Sobre o nome da peça, como se deu a escolha? O que ele representa para você?
R: Durante três anos, a peça teve um nome provisório relacionado à bisavó. Mas, com o tempo, os meus deslocamentos — as viagens para Torres Vedras, para tocar piano na igreja, depois clarinete — me deram uma nova perspectiva. Percebi que o insulto xenófobo “volta para a tua terra” poderia ser ressignificado. Se eu levasse esse xingamento ao pé da letra, acabaria em Portugal (onde mora há alguns anos); e a Gigi, em Cabo Verde. O nome da peça é quase uma equação: uma provocação. Convido o público a pensar: “Que terra é essa?” “O que está errado nesse insulto?”

Como foi o processo de construção da narrativa, desde a pesquisa até a criação pessoal e histórica?
R: Foi um processo que se confundiu com a minha vida. Tudo começou por interesse pessoal, com muito investimento próprio. Tive apoios importantes, como a residência artística no Teatro Viriato, em 2020, e depois uma bolsa do Projeto Casa, que viabilizou o espetáculo. Durante a pandemia, fiz cursos online de teatro biográfico, especialmente com a Janaína Leite, que trabalha com teatro documental. Esses estudos me deram coragem para iniciar ações práticas — como visitar a igreja de Torres Vedras no dia em que minha bisavó completaria 120 anos. Essas experiências práticas já eram, para mim, o espetáculo. Em 2023, finalmente, com a bolsa do Projeto Casa, decidi que a peça não seria um monólogo: precisava da Gigi comigo.
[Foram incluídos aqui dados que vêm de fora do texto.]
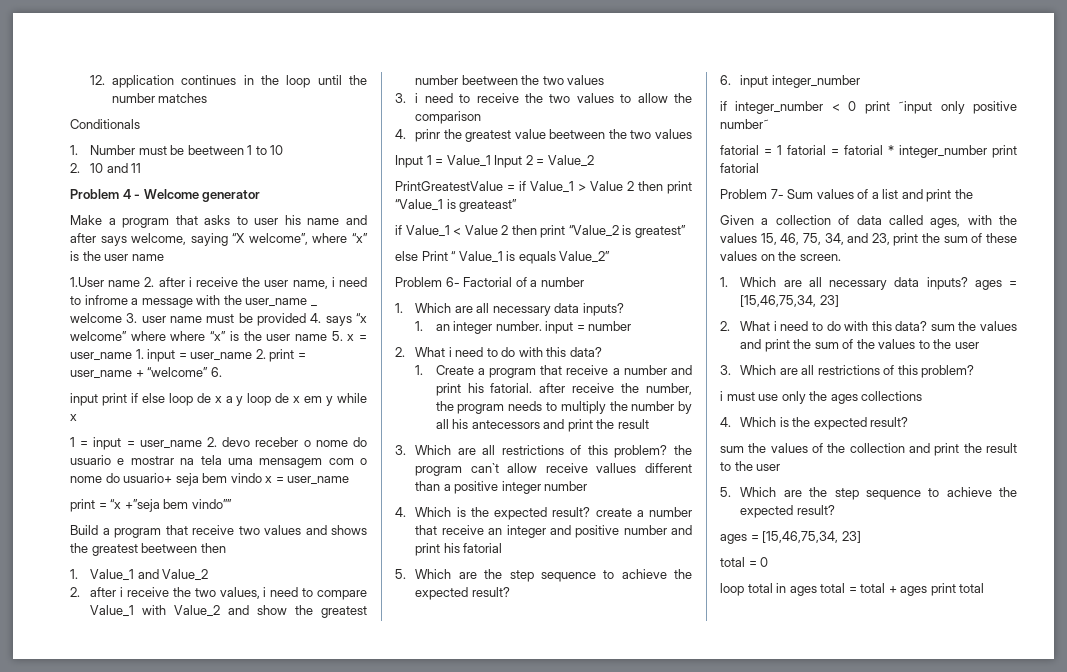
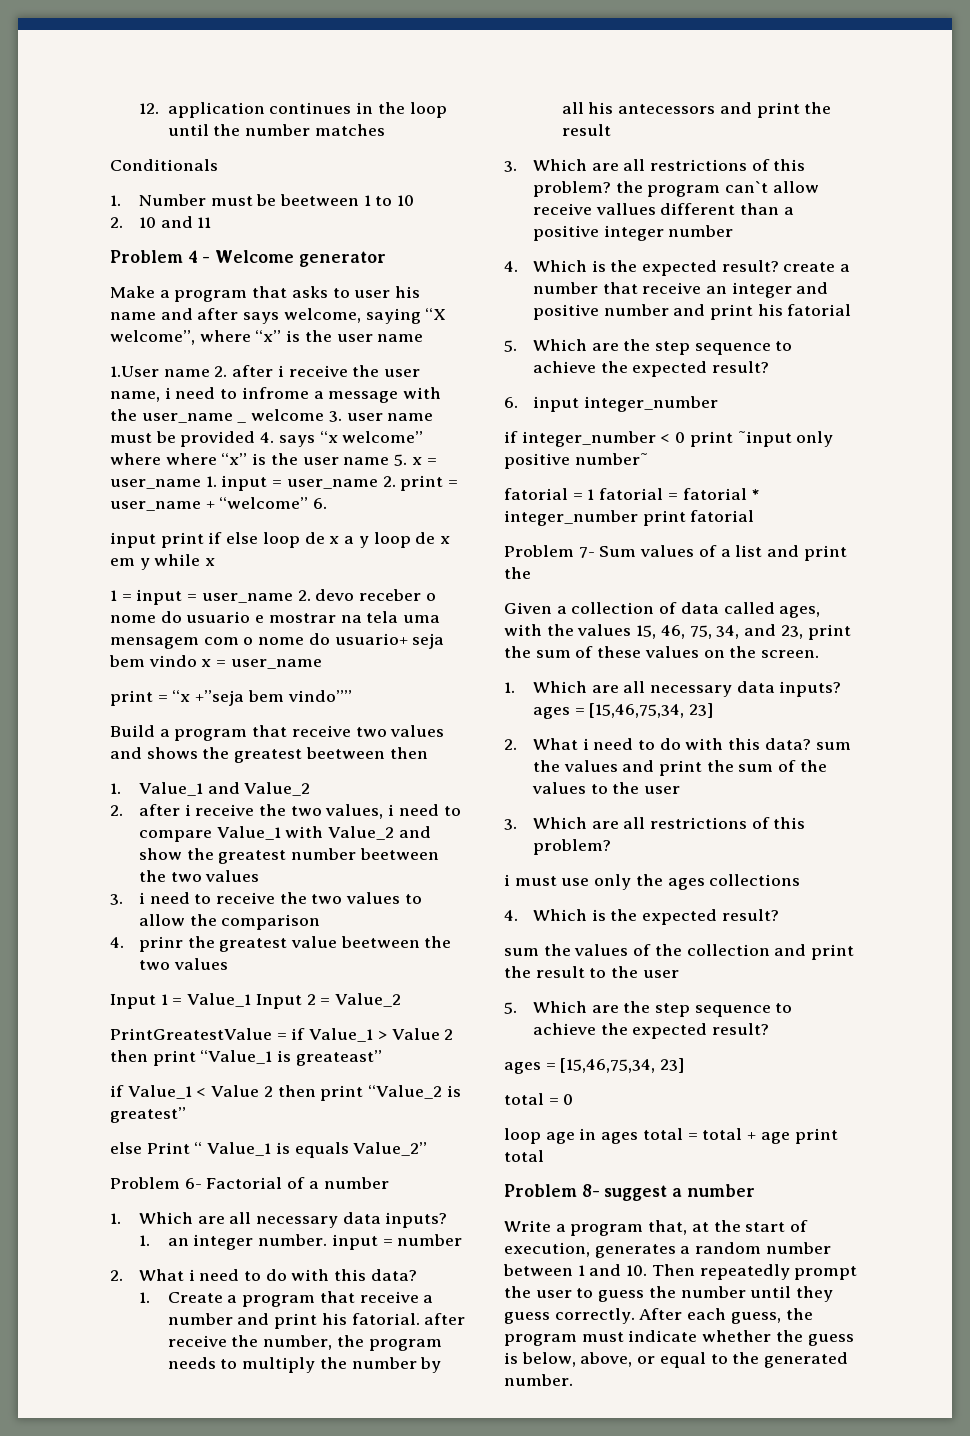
- loop total in ages total = total + ages print total
+ loop age in ages total = total + age print total
+ Problem 8- suggest a number
+ Write a program that, at the start of execution, generates a random number between 1 and 10. Then repeatedly prompt the user to guess the number until they guess correctly. After each guess, the program must indicate whether the guess is below, above, or equal to the generated number.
Durante o processo de criação e apresentação, o que você e Gigi descobriram sobre pertencimento?
R: Nós não discutimos pertencimento; nós o vivemos. A peça não teoriza sobre pertencimento, ela atravessa essa questão através da nossa relação real em cena. Nos ensaios, a maior preocupação da Gigi era decorar o texto, não discutir conceitos. Ela nunca tinha feito teatro antes e estava se lançando numa experiência totalmente nova. Eu queria criar um espaço onde nossa relação pudesse existir em cena, sem forçar uma performance que nos afastasse da nossa verdade. Assim, o pertencimento que mostramos é muito mais visceral do que intelectual: é o que se sente, não o que se explica.

Quais foram as reações mais marcantes do público até agora?
R: O público nunca vem falar sobre aspectos técnicos. Eles vêm emocionados. Ouvi muitos comentários dizendo que a peça foi uma “lufada de ar fresco”. No início, isso me deixou inquieta — eu não queria que a peça fosse simplesmente agradável. Mas entendi que essa leveza talvez venha da nossa relação em cena, da forma como conseguimos nos divertir enquanto falamos de temas duros. O comentário mais bonito veio de uma amiga, também imigrante, que disse: “Eu não vi a emoção chegando.” Ela foi tomada pela emoção de forma inesperada — e para mim, esse é um dos maiores méritos que uma peça pode ter. A violência contra brasileiros está lá, mesmo que de forma não escancarada. E é disso que a peça trata: de resistir com afeto, humor e presença.